Historian Frank L. Owsley (one of the Twelve Southerners who contributed to I’ll Take My Stand) wrote in his seminal work, Plain Folk of the Old South (1949): “The term ‘folk’ has for its primary meaning a group of kindred people, forming a tribe or nation [in the true sense of the term]; a people bound together by ties of race, language, religion, custom, tradition, and history. . . . A folk thus possesses a sense of solidarity and is quite different from a conglomerate mass of people. It has most if not all of the characteristics of nationalism [again, properly defined]. Indeed, it may be contended with much force that there can be no true nationalism where the population does not constitute a folk.” Owsley contends that the “Southern people, according to these several characteristics, were a genuine folk long before the Civil War [sic].” Moreover, he tells us that the “greatest single factor, perhaps, in developing the Southern population into a genuine American folk was the common national origin of the bulk of the people. . . . [T]he Southern people prior to 1860 were predominantly British. . . . Appearance, the indefinable qualities of personality, and their manners and customs, particularly their distinctive speech, set them apart from the inhabitants of the other sections of the United States, and in this way strengthened their sense of kinship. [pp.90-91].”
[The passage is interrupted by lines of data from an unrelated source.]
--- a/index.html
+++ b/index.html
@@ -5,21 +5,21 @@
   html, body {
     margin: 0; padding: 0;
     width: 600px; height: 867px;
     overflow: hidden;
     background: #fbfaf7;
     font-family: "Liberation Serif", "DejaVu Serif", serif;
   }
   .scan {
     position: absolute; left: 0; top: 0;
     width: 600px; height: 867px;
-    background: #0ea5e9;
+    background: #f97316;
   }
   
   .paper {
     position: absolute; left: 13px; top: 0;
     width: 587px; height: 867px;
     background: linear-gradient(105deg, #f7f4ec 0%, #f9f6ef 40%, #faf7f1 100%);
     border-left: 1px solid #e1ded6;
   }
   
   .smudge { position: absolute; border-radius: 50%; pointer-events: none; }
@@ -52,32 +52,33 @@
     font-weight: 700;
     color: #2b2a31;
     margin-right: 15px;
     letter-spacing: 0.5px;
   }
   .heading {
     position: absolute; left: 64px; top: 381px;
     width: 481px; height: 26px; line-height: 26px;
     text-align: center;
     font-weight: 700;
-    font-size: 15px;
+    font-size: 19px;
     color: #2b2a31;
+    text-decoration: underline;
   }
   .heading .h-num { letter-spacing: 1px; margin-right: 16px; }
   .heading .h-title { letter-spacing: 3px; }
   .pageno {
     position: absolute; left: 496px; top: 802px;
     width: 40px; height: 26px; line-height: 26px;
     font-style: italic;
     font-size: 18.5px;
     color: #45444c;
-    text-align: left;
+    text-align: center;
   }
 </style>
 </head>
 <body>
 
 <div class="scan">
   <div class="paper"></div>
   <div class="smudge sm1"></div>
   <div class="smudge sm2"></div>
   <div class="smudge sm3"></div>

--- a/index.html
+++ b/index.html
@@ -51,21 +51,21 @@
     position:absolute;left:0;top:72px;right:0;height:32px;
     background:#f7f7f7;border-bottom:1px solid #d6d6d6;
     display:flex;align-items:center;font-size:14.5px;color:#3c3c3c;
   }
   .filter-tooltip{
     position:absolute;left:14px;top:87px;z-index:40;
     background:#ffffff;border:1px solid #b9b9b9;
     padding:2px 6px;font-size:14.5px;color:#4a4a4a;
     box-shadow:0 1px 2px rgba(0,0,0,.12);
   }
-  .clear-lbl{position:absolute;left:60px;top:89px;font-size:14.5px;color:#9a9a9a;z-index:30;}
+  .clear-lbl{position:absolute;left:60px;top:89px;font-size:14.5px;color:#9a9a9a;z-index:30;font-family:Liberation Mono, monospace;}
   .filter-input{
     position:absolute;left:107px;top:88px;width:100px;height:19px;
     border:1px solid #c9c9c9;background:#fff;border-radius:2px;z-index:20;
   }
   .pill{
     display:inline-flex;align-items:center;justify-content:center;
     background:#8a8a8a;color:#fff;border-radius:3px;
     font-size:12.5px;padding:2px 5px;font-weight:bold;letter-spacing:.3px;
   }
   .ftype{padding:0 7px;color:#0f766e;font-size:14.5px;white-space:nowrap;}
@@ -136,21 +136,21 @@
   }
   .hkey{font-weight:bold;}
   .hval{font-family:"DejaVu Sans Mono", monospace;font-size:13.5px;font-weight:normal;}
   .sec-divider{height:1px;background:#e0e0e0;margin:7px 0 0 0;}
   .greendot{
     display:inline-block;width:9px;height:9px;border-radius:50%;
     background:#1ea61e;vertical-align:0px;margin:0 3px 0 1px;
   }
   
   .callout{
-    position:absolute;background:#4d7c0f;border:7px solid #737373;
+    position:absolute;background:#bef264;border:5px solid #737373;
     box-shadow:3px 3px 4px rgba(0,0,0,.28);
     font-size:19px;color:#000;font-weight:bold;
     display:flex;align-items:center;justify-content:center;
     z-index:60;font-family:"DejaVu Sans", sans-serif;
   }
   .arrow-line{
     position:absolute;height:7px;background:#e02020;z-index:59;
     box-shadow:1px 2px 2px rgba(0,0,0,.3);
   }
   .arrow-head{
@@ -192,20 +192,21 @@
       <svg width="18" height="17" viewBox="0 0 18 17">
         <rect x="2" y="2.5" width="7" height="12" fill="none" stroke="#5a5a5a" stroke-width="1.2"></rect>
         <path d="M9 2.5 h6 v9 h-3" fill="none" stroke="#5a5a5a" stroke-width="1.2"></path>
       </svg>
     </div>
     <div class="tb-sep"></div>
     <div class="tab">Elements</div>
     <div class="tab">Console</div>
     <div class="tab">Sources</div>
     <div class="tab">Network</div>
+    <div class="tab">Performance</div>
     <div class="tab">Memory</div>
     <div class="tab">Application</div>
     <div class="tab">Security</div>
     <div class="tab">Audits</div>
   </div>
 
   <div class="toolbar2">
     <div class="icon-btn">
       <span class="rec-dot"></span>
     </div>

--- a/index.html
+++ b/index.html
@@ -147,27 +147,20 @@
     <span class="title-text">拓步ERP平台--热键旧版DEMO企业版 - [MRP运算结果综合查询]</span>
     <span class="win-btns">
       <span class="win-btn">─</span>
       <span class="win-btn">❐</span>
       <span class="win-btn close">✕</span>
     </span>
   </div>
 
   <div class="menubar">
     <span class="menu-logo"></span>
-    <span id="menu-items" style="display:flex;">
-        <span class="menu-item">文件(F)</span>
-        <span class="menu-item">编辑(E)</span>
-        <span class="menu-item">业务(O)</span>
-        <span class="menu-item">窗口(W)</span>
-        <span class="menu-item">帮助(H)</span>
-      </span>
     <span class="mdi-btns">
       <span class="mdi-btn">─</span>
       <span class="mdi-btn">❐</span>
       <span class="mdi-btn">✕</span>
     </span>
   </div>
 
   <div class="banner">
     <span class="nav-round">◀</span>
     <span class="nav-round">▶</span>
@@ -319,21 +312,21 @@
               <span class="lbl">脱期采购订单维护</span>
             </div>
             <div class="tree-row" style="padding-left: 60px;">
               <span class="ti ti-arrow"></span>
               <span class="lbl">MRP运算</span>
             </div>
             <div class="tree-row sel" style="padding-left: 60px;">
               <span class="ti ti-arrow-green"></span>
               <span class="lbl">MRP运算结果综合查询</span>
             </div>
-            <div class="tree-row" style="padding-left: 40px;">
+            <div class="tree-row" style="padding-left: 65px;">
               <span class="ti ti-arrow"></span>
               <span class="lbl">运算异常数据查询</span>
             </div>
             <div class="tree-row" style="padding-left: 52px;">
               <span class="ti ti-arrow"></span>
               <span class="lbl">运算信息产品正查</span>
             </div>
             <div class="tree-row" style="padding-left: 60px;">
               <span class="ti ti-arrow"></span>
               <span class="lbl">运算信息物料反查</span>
Clearly, then, if the Southern people have for generations constituted a true “blood and soil” folk, or a distinct people group, why have they bought into the revolutionary and historically-flawed notion that they live in (and ought to support) a “proposition nation,” a polity that stands diametrically opposed to Owsley’s above definition? Where did the idea of America as a “proposition nation” originate?

It should come as no surprise that it all started with old Abe Lincoln himself. In his “Gettysburg Address” (19 November 1863), the Old Railsplitter wrote these familiar words: “Four score and seven years ago our fathers brought forth on this continent, a new nation, conceived in Liberty, and dedicated to the proposition that all men are created equal.” This is worse than bad history; it is an outright lie, and Lincoln surely knew it. But he was a Jacobin revolutionary who destroyed nearly all of what the Founders created, and undoubtedly the worst–and most corrosive–idea he propagated was that a mere proposition lay at the foundation of our republic. With one single line the blood, sweat, and tears of several previous generations of Americans had been rendered meaningless. Kith and kin, place, and a cultural tradition had been sacrificed on the altar of a new abstract ideological construct.

Henceforth, one could be “an American” if he simply believed in certain liberal democratic propositions, the main one being that “all men are created equal.” Of course, Mr. Jefferson had meant, in that particular case, that Englishmen in America ought to be on an equal footing with Englishmen in England. Nothing more, and certainly not racial equality. But Lincoln took Jefferson’s unfortunate dictum, twisted it to his own ends, and the rest is history. And because of America’s worship of the god of equality, we very well might end up in history’s proverbial dustbin.